Learning Topological Representations for Deep Image Understanding
- URL: http://arxiv.org/abs/2403.15361v1
- Date: Fri, 22 Mar 2024 17:23:37 GMT
- Title: Learning Topological Representations for Deep Image Understanding
- Authors: Xiaoling Hu,
- Abstract summary: We propose novel representations of topological structures in a deep learning framework.
We leverage the mathematical tools from topological data analysis to develop principled methods for better segmentation and uncertainty estimation.

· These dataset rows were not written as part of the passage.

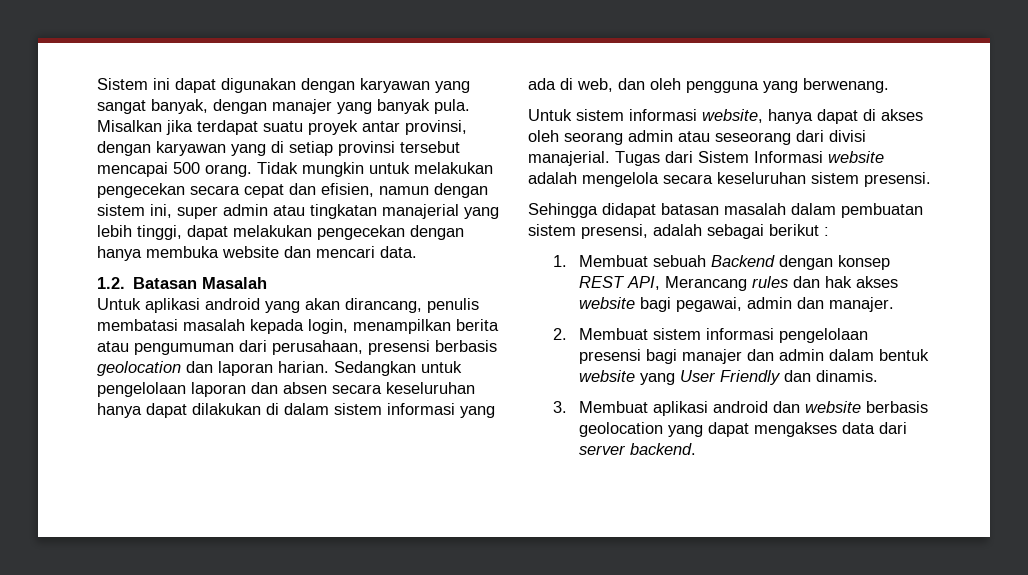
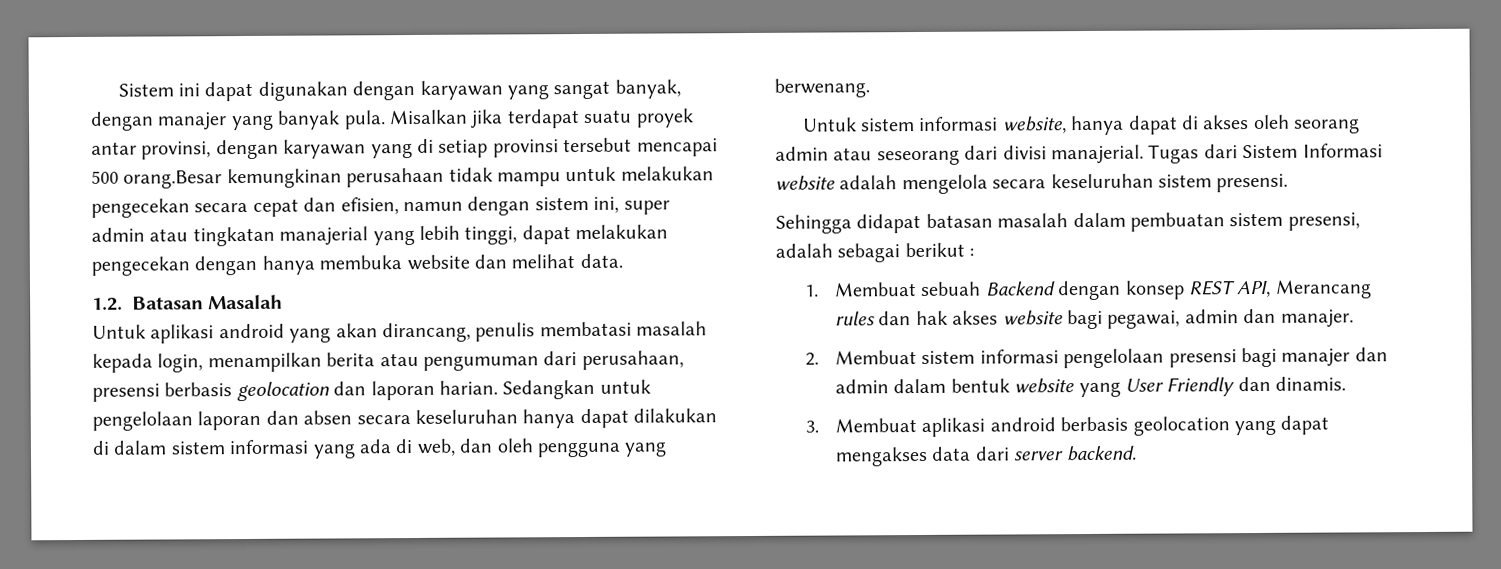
- Misalkan jika terdapat suatu proyek antar provinsi, dengan karyawan yang di setiap provinsi tersebut mencapai 500 orang. Tidak mungkin untuk melakukan pengecekan secara cepat dan efisien, namun dengan sistem ini, super admin atau tingkatan manajerial yang lebih tinggi, dapat melakukan pengecekan dengan hanya membuka website dan mencari data.
+ Misalkan jika terdapat suatu proyek antar provinsi, dengan karyawan yang di setiap provinsi tersebut mencapai 500 orang.Besar kemungkinan perusahaan tidak mampu untuk melakukan pengecekan secara cepat dan efisien, namun dengan sistem ini, super admin atau tingkatan manajerial yang lebih tinggi, dapat melakukan pengecekan dengan hanya membuka website dan melihat data.
- 3. Membuat aplikasi android dan website berbasis geolocation yang dapat mengakses data dari server backend.
+ 3. Membuat aplikasi android berbasis geolocation yang dapat mengakses data dari server backend.

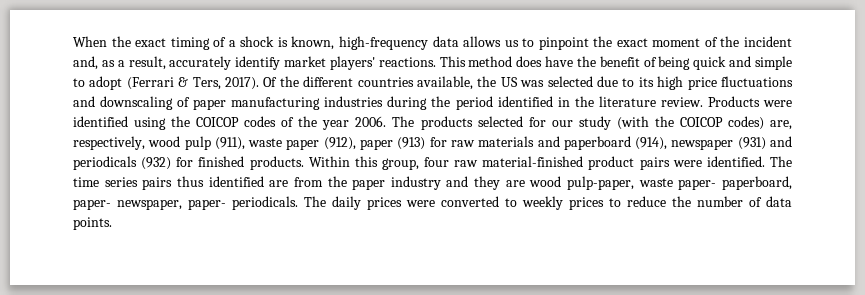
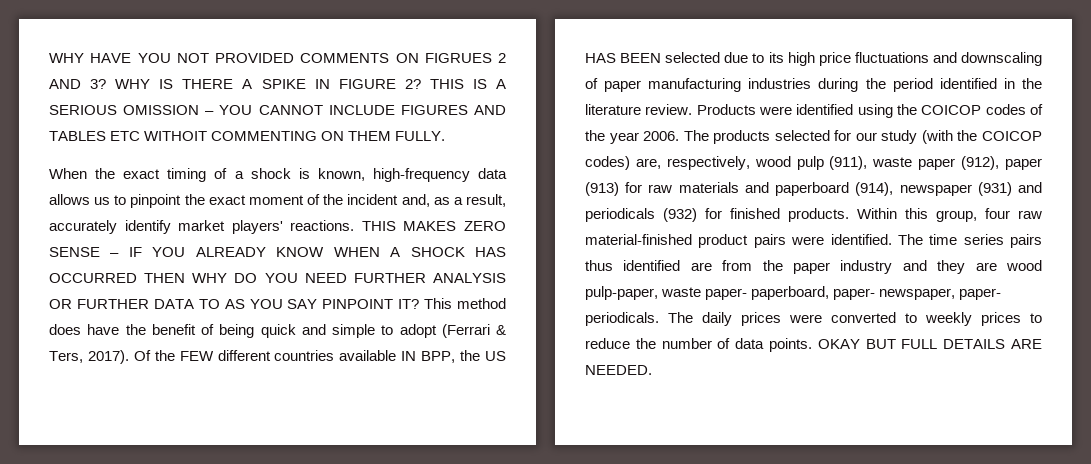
+ WHY HAVE YOU NOT PROVIDED COMMENTS ON FIGRUES 2 AND 3? WHY IS THERE A SPIKE IN FIGURE 2? THIS IS A SERIOUS OMISSION – YOU CANNOT INCLUDE FIGURES AND TABLES ETC WITHOIT COMMENTING ON THEM FULLY.
+ THIS MAKES ZERO SENSE – IF YOU ALREADY KNOW WHEN A SHOCK HAS OCCURRED THEN WHY DO YOU NEED FURTHER ANALYSIS OR FURTHER DATA TO AS YOU SAY PINPOINT IT?
- Of the different countries available, the US was selected due to its high price fluctuations and downscaling of paper manufacturing industries during the period identified in the literature review.
+ Of the FEW different countries available IN BPP, the US HAS BEEN selected due to its high price fluctuations and downscaling of paper manufacturing industries during the period identified in the literature review.
+ OKAY BUT FULL DETAILS ARE NEEDED.

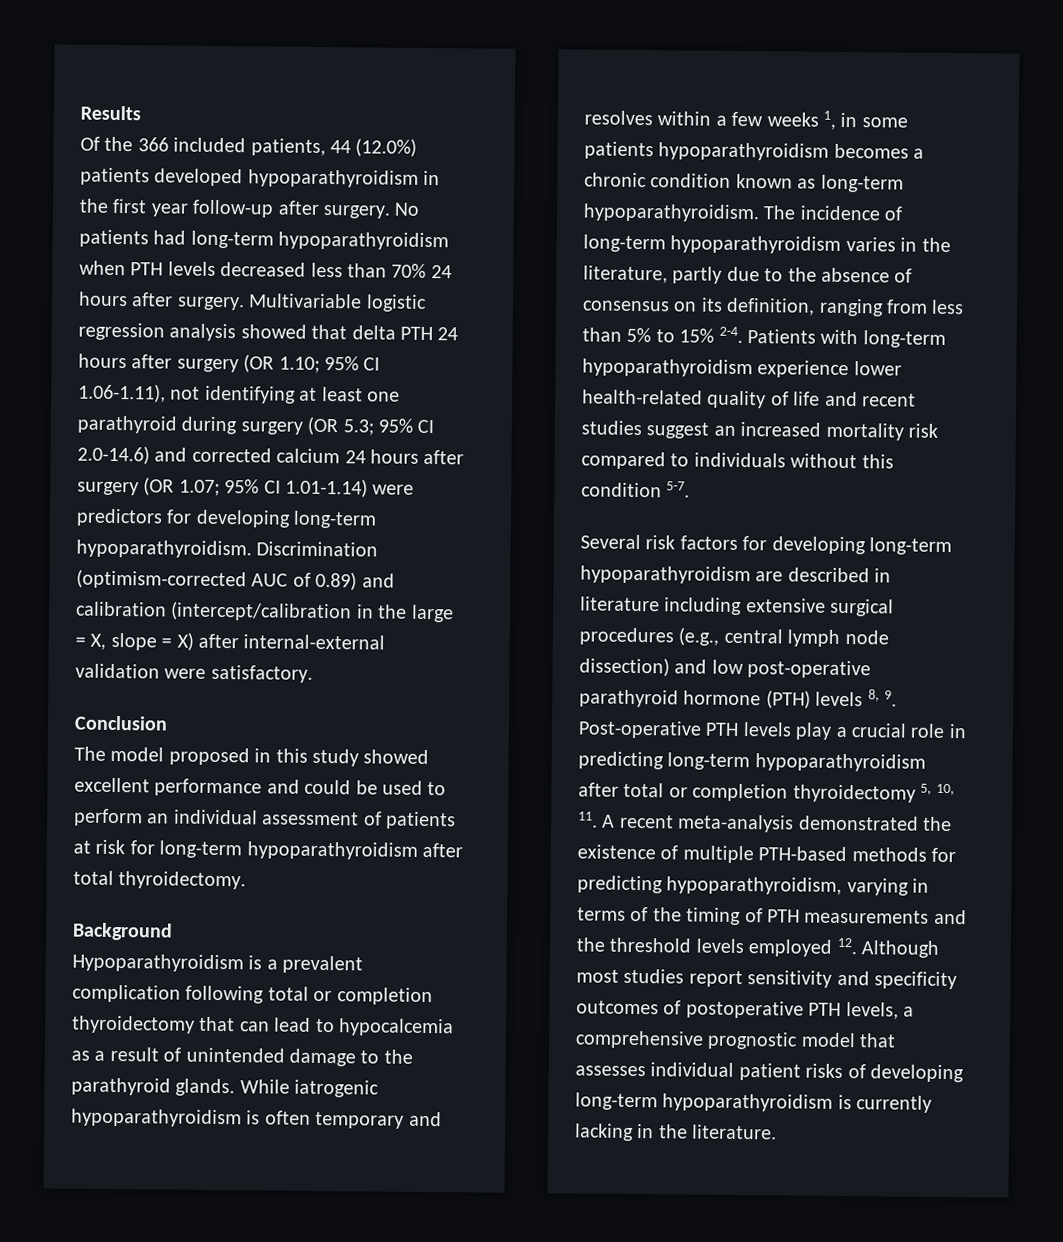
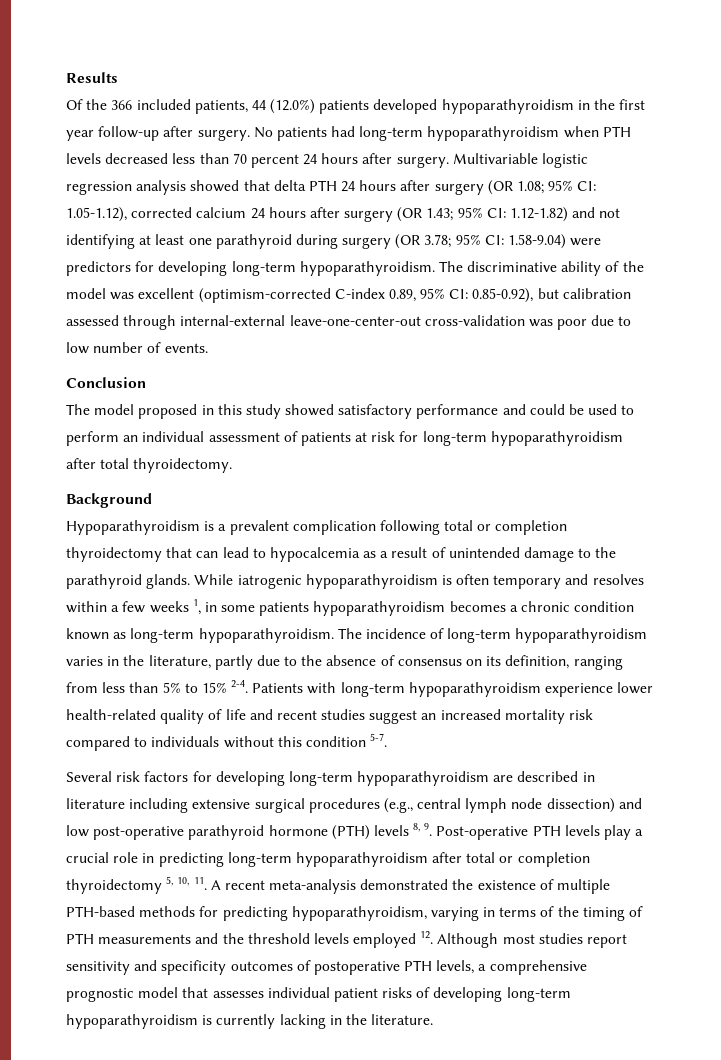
- No patients had long-term hypoparathyroidism when PTH levels decreased less than 70% 24 hours after surgery.
+ No patients had long-term hypoparathyroidism when PTH levels decreased less than 70 percent 24 hours after surgery.
- Multivariable logistic regression analysis showed that delta PTH 24 hours after surgery (OR 1.10; 95% CI 1.06-1.11), not identifying at least one parathyroid during surgery (OR 5.3; 95% CI 2.0-14.6) and corrected calcium 24 hours after surgery (OR 1.07; 95% CI 1.01-1.14) were predictors for developing long-term hypoparathyroidism.
+ Multivariable logistic regression analysis showed that delta PTH 24 hours after surgery (OR 1.08; 95% CI: 1.05-1.12), corrected calcium 24 hours after surgery (OR 1.43; 95% CI: 1.12-1.82) and not identifying at least one parathyroid during surgery (OR 3.78; 95% CI: 1.58-9.04) were predictors for developing long-term hypoparathyroidism.
- Discrimination (optimism-corrected AUC of 0.89) and calibration (intercept/calibration in the large = X, slope = X) after internal-external validation were satisfactory.
+ The discriminative ability of the model was excellent (optimism-corrected C-index 0.89, 95% CI: 0.85-0.92), but calibration assessed through internal-external leave-one-center-out cross-validation was poor due to low number of events.
- The model proposed in this study showed excellent performance and could be used to perform an individual assessment of patients at risk for long-term hypoparathyroidism after total thyroidectomy.
+ The model proposed in this study showed satisfactory performance and could be used to perform an individual assessment of patients at risk for long-term hypoparathyroidism after total thyroidectomy.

- Score: 8.698159165261542
- License: http://creativecommons.org/licenses/by-nc-nd/4.0/
- Abstract: In many scenarios, especially biomedical applications, the correct delineation of complex fine-scaled structures such as neurons, tissues, and vessels is critical for downstream analysis. Despite the strong predictive power of deep learning methods, they do not provide a satisfactory representation of these structures, thus creating significant barriers in scalable annotation and downstream analysis. In this dissertation, we tackle such challenges by proposing novel representations of these topological structures in a deep learning framework. We leverage the mathematical tools from topological data analysis, i.e., persistent homology and discrete Morse theory, to develop principled methods for better segmentation and uncertainty estimation, which will become powerful tools for scalable annotation.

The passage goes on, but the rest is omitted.